#### DATA RECORDS

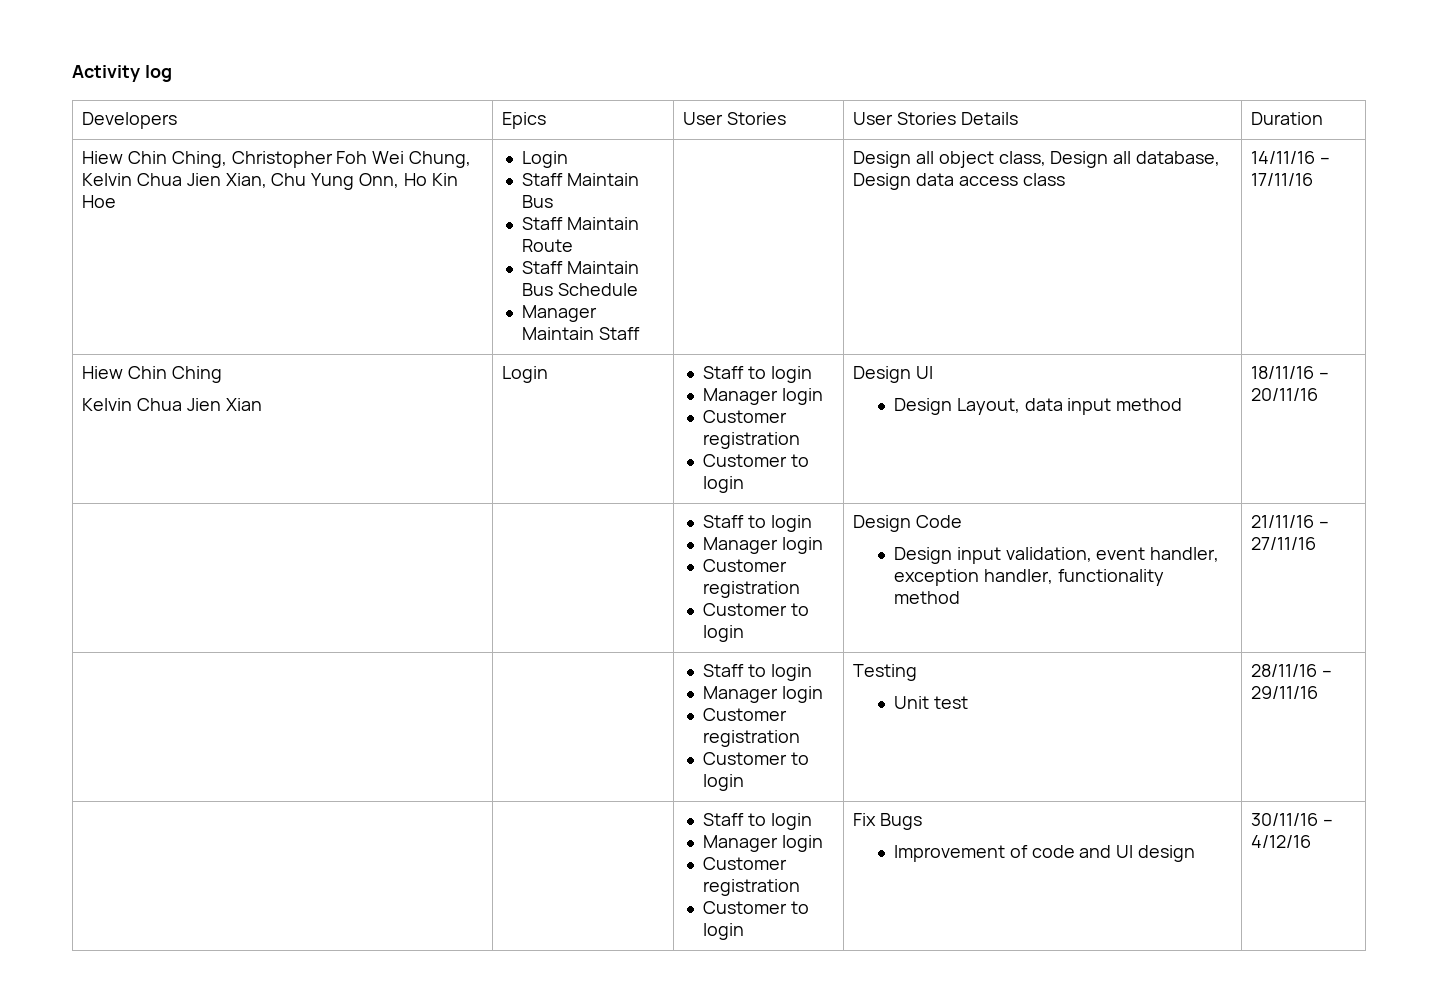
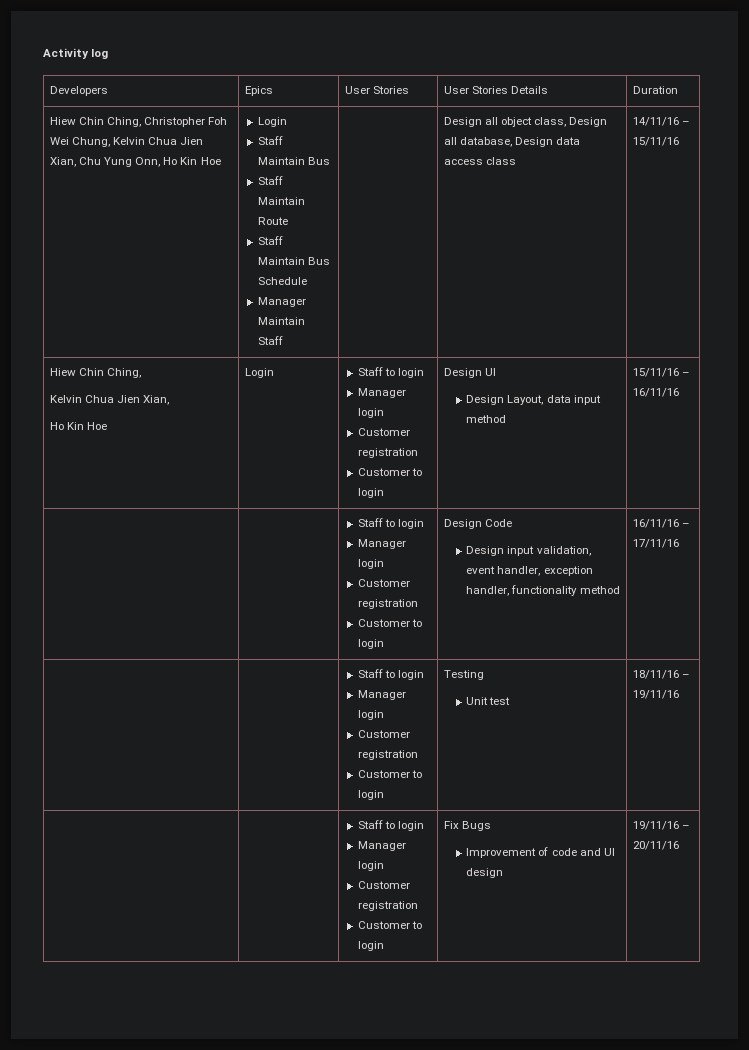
- 14/11/16 – 17/11/16
- Hiew Chin Ching
- Kelvin Chua Jien Xian | Login | Staff to login
+ 14/11/16 – 15/11/16
+ Hiew Chin Ching,
+ Kelvin Chua Jien Xian,
+ Ho Kin Hoe | Login | Staff to login
  Manager login
  Customer registration
  Customer to login | Design UI
- Design Layout, data input method | 18/11/16 – 20/11/16
+ Design Layout, data input method | 15/11/16 – 16/11/16
  | | Staff to login
  Manager login
  Customer registration
  Customer to login | Design Code
- Design input validation, event handler, exception handler, functionality method | 21/11/16 – 27/11/16
+ Design input validation, event handler, exception handler, functionality method | 16/11/16 – 17/11/16
  | | Staff to login
  Manager login
  Customer registration
  Customer to login | Testing
- Unit test | 28/11/16 – 29/11/16
+ Unit test | 18/11/16 – 19/11/16
  | | Staff to login
  Manager login
  Customer registration
  Customer to login | Fix Bugs
- Improvement of code and UI design | 30/11/16 – 4/12/16
+ Improvement of code and UI design | 19/11/16 – 20/11/16

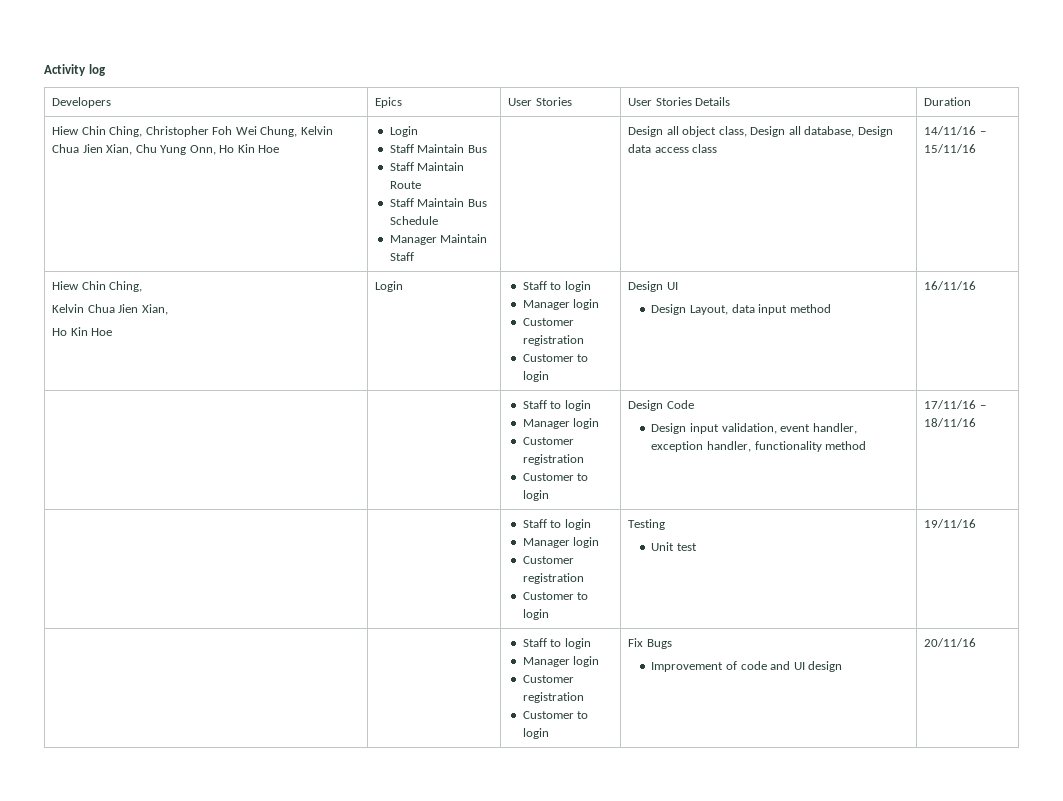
  14/11/16 – 15/11/16
  Hiew Chin Ching,
  Kelvin Chua Jien Xian,
  Ho Kin Hoe | Login | Staff to login
  Manager login
  Customer registration
  Customer to login | Design UI
- Design Layout, data input method | 15/11/16 – 16/11/16
+ Design Layout, data input method | 16/11/16
  | | Staff to login
  Manager login
  Customer registration
  Customer to login | Design Code
- Design input validation, event handler, exception handler, functionality method | 16/11/16 – 17/11/16
+ Design input validation, event handler, exception handler, functionality method | 17/11/16 – 18/11/16
  | | Staff to login
  Manager login
  Customer registration
  Customer to login | Testing
- Unit test | 18/11/16 – 19/11/16
+ Unit test | 19/11/16
  | | Staff to login
  Manager login
  Customer registration
  Customer to login | Fix Bugs
- Improvement of code and UI design | 19/11/16 – 20/11/16
+ Improvement of code and UI design | 20/11/16

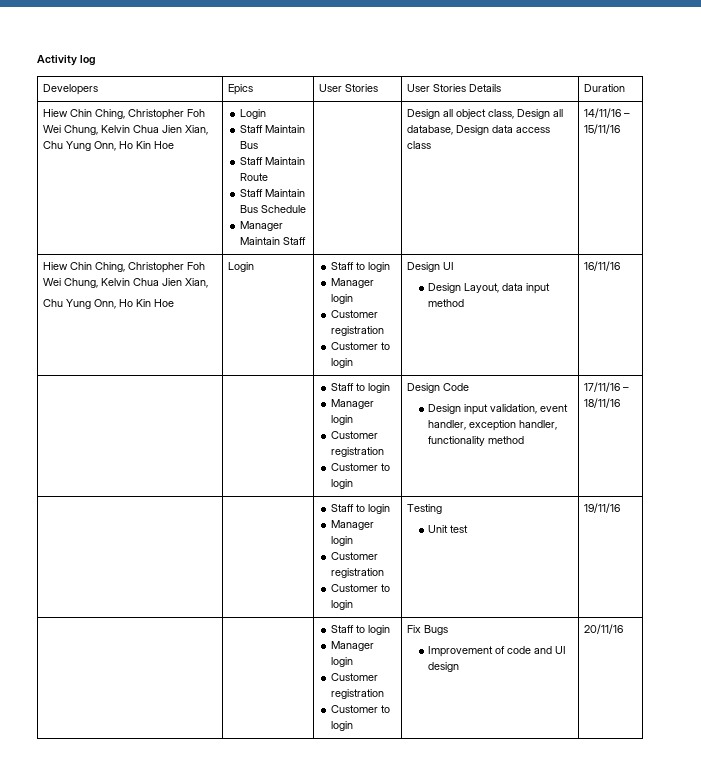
  14/11/16 – 15/11/16
- Hiew Chin Ching,
- Kelvin Chua Jien Xian,
- Ho Kin Hoe | Login | Staff to login
+ Hiew Chin Ching, Christopher Foh Wei Chung, Kelvin Chua Jien Xian,
+ Chu Yung Onn, Ho Kin Hoe | Login | Staff to login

########

Which lines above include "Chin"? Show each of them by copying it.

- Hiew Chin Ching
+ Hiew Chin Ching,
  Hiew Chin Ching,
- Hiew Chin Ching,
+ Hiew Chin Ching, Christopher Foh Wei Chung, Kelvin Chua Jien Xian,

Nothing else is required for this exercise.